If it weren’t for Jeremy, Kendal thought, maybe she and her father would have taken up bowling instead.
“So he knows what he’s doing then?”
“He’s a trained Navy SEAL. Believe me, he knows what he’s doing. We’re in safe hands.”
They turned off the highway and onto a mountain road.
“But I thought Navy SEALs trained with the Navy—in the water, not on mountains.”
“SEALs are trained for everything,” her father said.
As they drove higher up the mountain, they crossed over the snow line.
“Strange how it all just changes,” Kendal said as they went from brown grass and green trees to everything covered with snow.

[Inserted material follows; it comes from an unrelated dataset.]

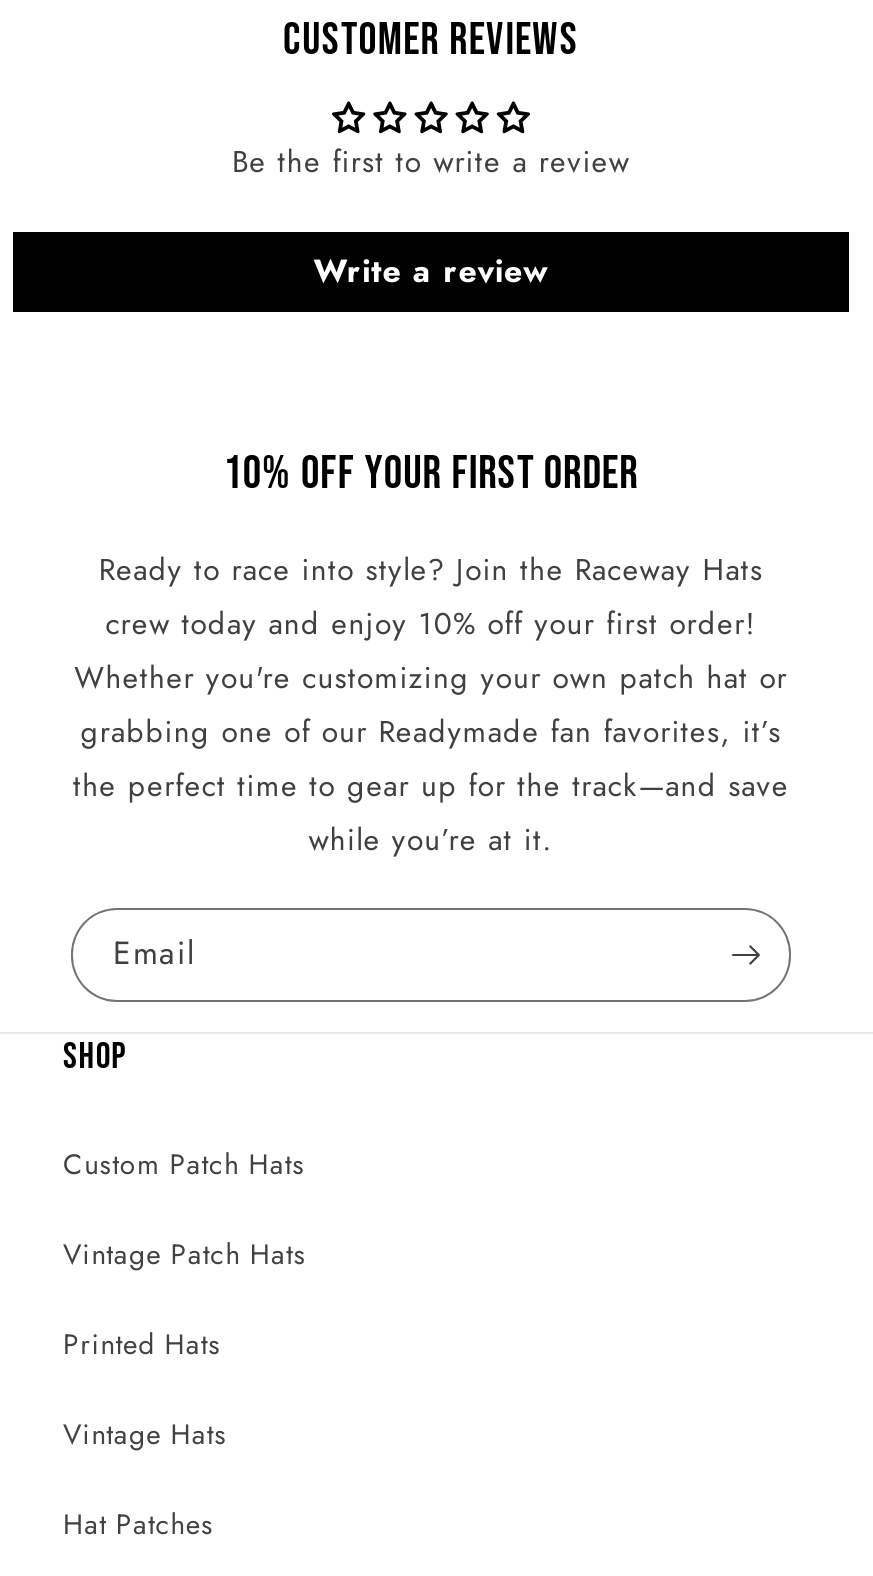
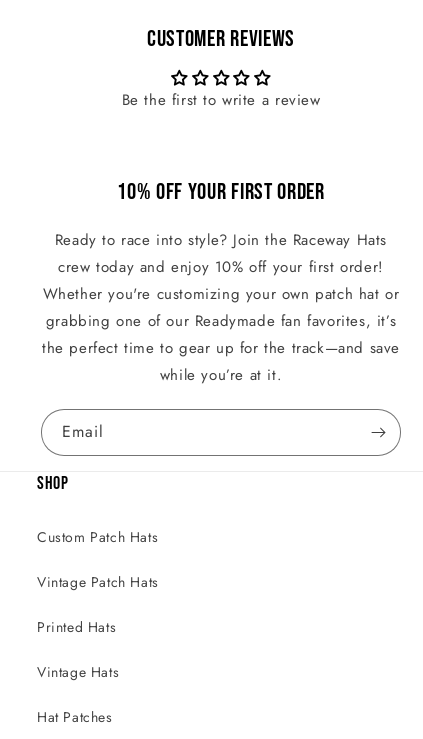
- Write a review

Kendal thought how beautiful and peaceful everything looked covered in the deep waves of white. For some reason, in that moment, the mountain didn’t seem that scary anymore. It was as if her worries were also hidden in a blanket of snow. She wanted to get out of the car and lie down in the white softness. She wished she could take a picture, but then remembered her phone was broken. She closed her eyes so that she would remember how beautiful it was, how happy she was to be driving up this mountain with her father by her side.
But something told her this calmness wouldn’t last.
Any second now, her worries would emerge once again from their snowy covering.